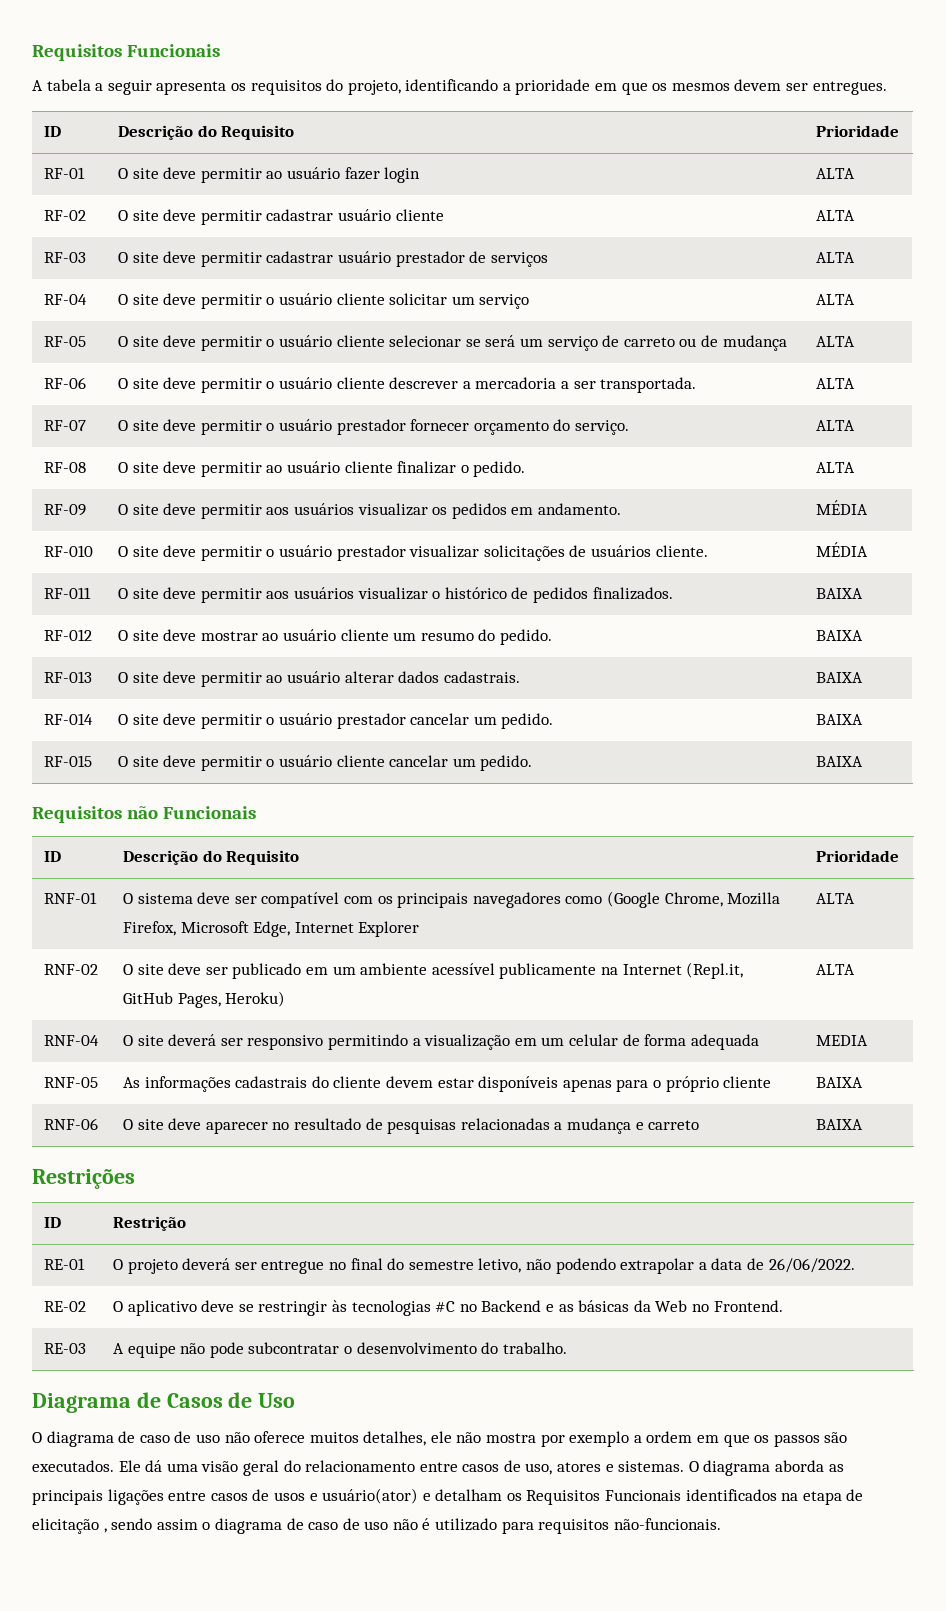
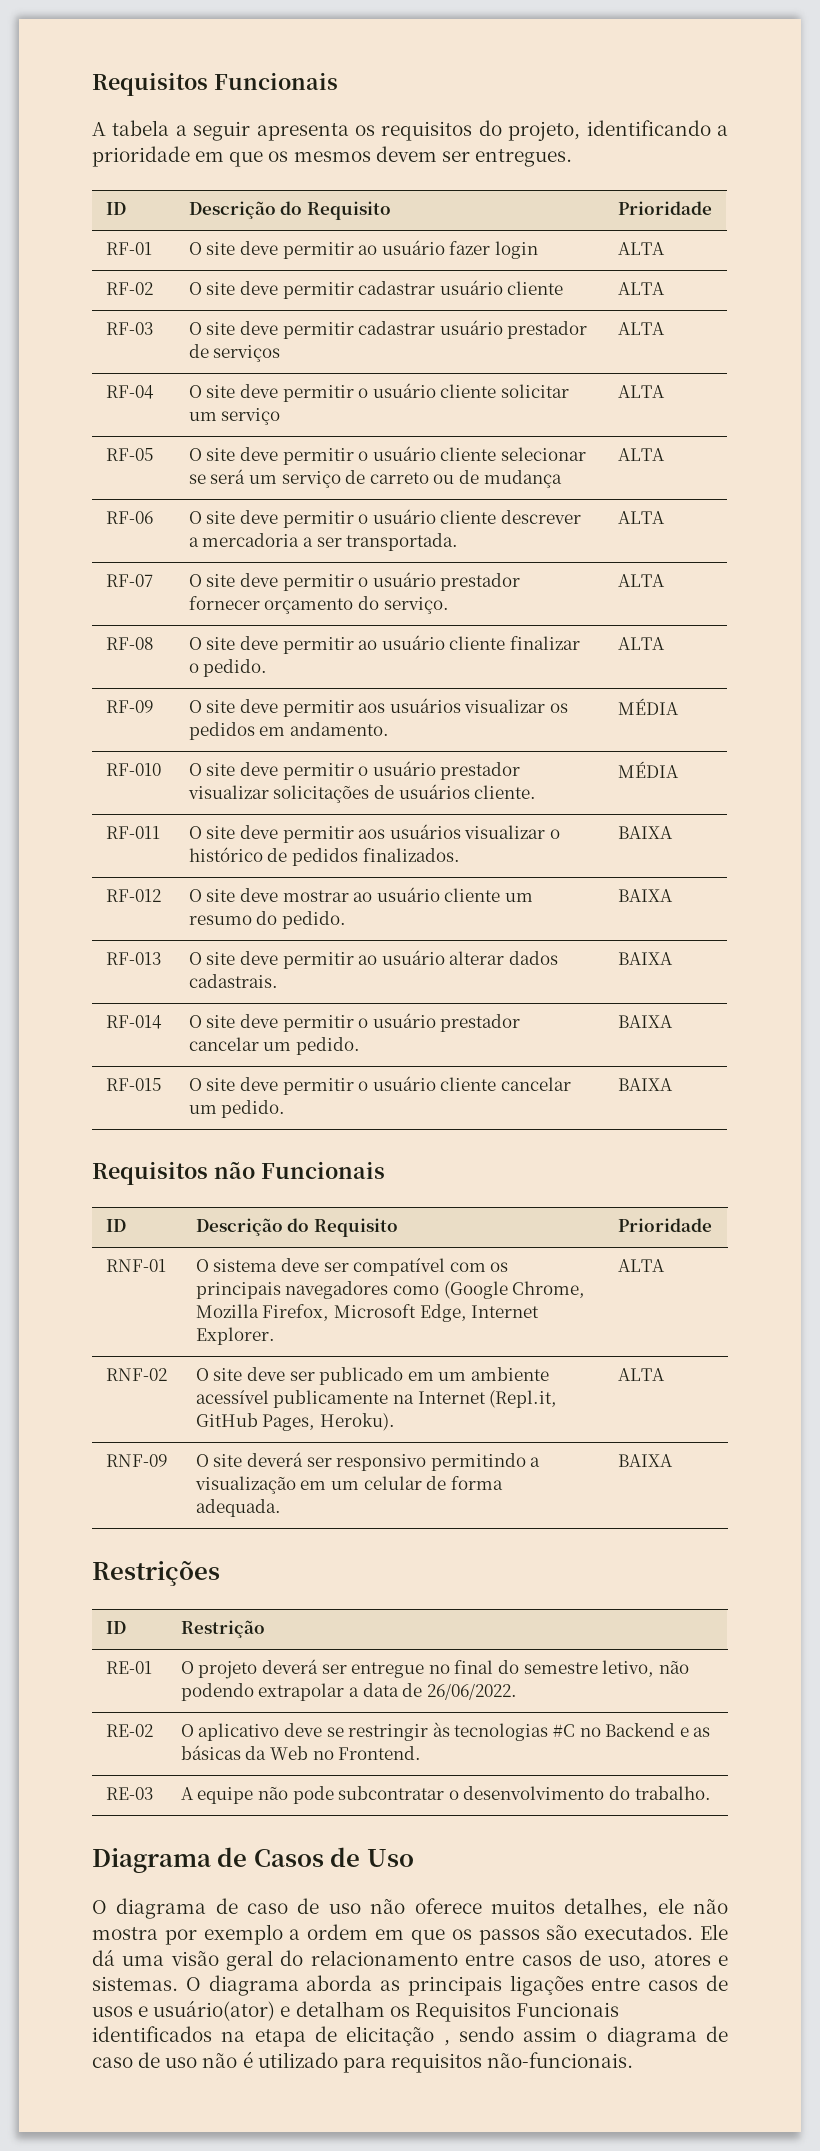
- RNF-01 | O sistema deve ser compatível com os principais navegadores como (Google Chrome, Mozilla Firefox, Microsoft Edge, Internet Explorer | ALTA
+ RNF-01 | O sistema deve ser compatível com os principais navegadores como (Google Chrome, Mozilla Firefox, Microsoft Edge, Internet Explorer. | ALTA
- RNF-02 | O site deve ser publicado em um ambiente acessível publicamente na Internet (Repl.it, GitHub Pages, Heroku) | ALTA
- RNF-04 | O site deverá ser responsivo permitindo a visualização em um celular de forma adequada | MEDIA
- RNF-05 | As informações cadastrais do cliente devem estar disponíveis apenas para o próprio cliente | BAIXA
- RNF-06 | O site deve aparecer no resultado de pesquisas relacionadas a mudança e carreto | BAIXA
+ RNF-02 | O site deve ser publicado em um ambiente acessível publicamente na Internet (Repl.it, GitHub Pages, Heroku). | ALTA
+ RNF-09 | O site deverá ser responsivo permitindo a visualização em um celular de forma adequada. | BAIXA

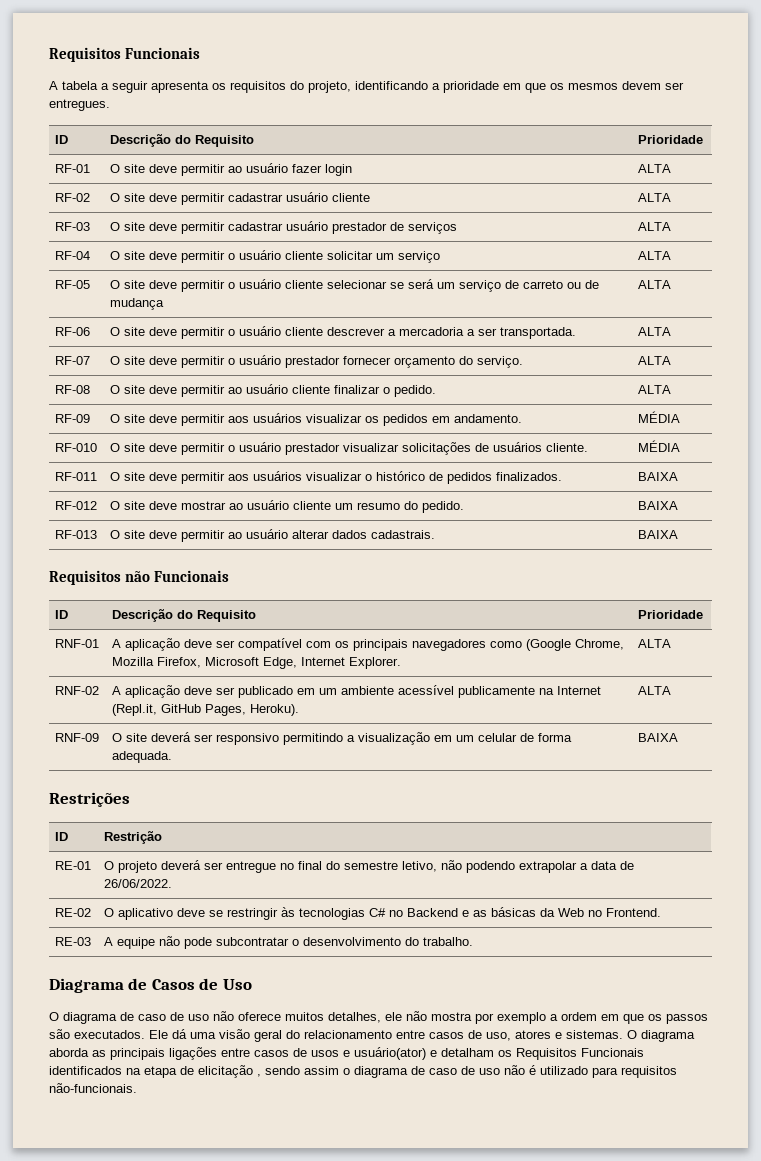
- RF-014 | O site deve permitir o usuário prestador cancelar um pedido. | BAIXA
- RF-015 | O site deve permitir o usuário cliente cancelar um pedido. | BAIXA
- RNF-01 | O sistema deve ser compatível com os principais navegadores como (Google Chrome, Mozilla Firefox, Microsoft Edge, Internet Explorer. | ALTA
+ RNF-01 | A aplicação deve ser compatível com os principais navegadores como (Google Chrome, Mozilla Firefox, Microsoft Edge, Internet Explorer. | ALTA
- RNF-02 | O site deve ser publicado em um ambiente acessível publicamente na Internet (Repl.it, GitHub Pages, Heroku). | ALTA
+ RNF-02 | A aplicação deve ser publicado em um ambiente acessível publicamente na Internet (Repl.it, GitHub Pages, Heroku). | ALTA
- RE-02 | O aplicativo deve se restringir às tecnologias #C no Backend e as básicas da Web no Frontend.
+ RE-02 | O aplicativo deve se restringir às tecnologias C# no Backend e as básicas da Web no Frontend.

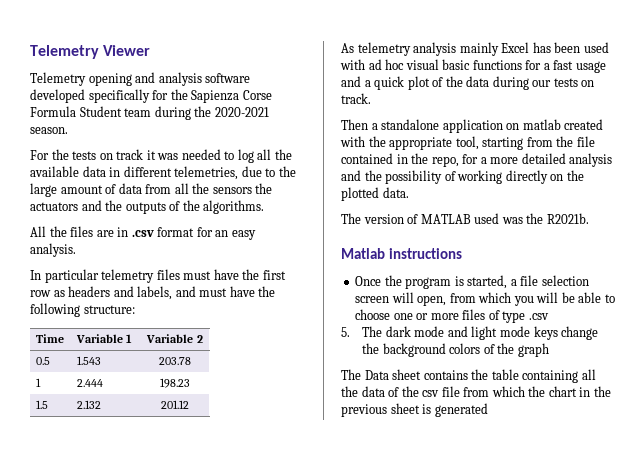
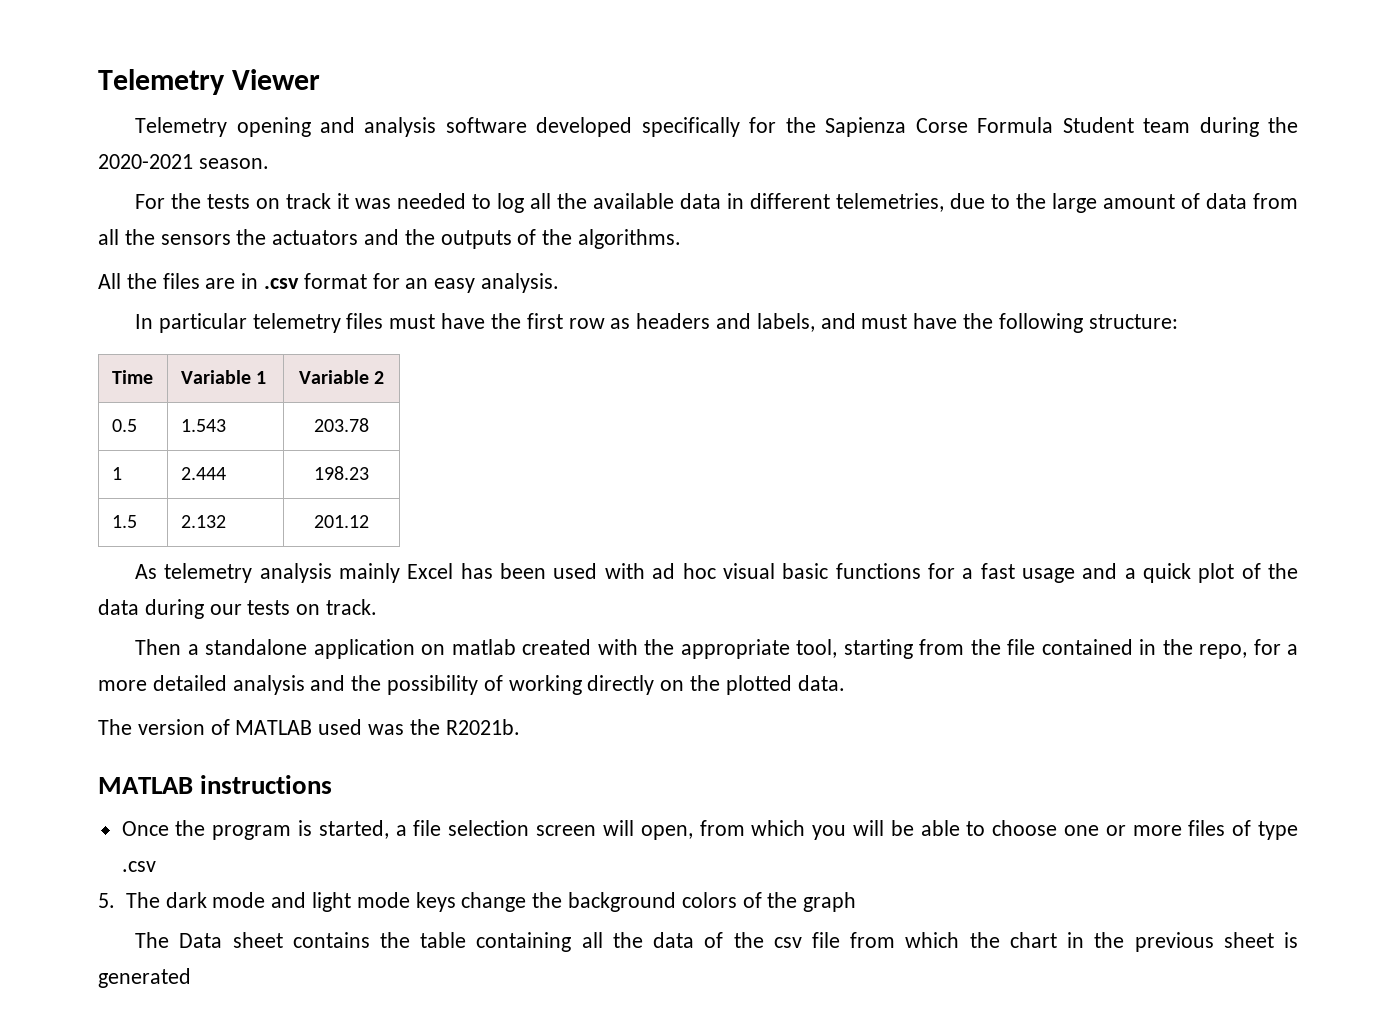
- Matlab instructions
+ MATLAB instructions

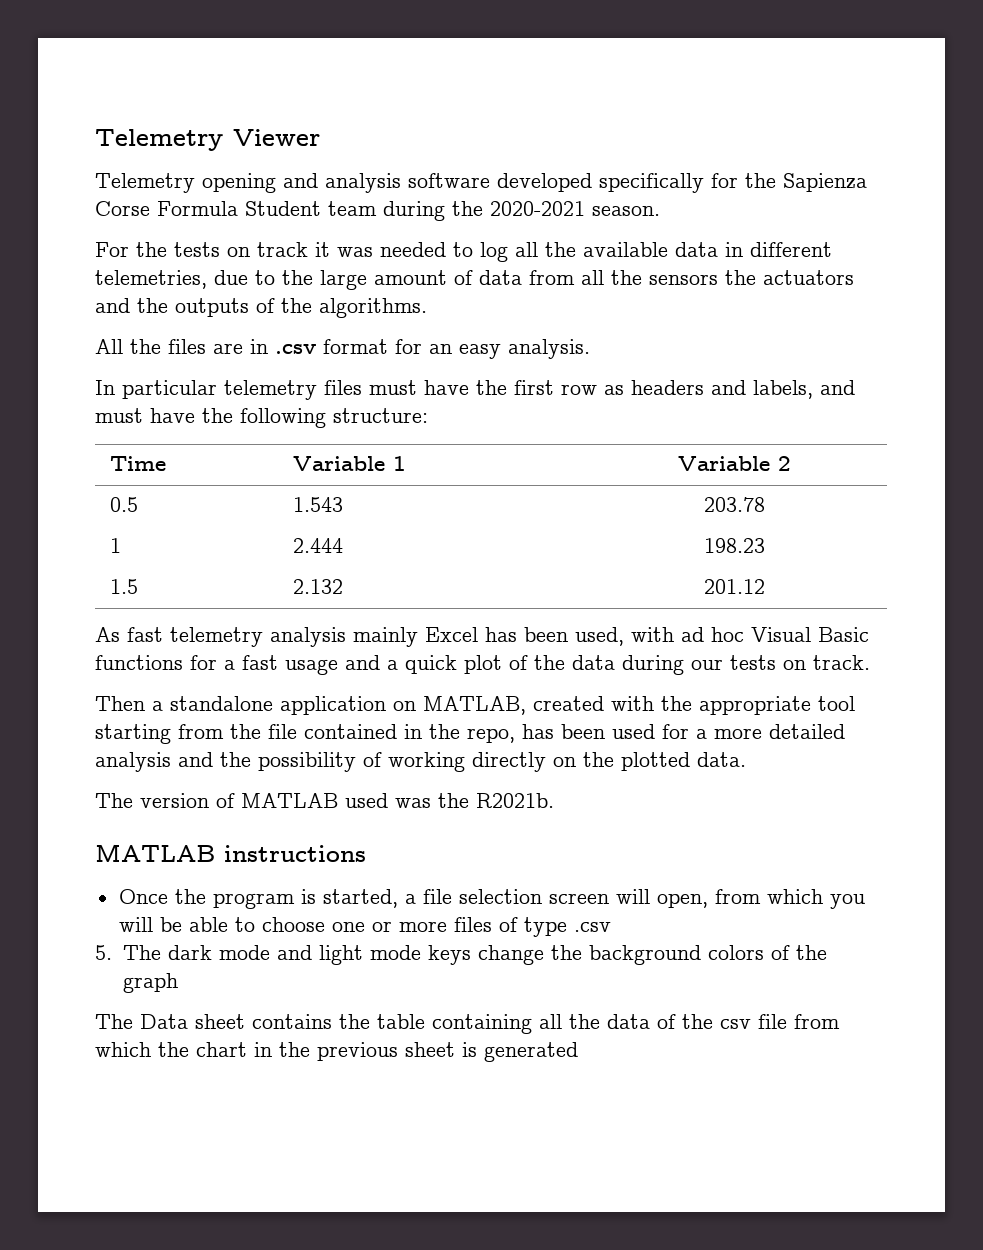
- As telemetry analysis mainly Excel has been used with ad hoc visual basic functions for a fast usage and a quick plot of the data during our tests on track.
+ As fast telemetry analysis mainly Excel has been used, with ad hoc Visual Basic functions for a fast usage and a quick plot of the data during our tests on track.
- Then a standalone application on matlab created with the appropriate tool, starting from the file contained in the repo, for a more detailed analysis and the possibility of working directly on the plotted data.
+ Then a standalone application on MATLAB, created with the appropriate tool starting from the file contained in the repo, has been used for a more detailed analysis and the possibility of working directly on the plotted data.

**Task item:**
Search the material for the string "aplicação" and show every line that has it.

**Exercise answer:**
+ RNF-01 | A aplicação deve ser compatível com os principais navegadores como (Google Chrome, Mozilla Firefox, Microsoft Edge, Internet Explorer. | ALTA
+ RNF-02 | A aplicação deve ser publicado em um ambiente acessível publicamente na Internet (Repl.it, GitHub Pages, Heroku). | ALTA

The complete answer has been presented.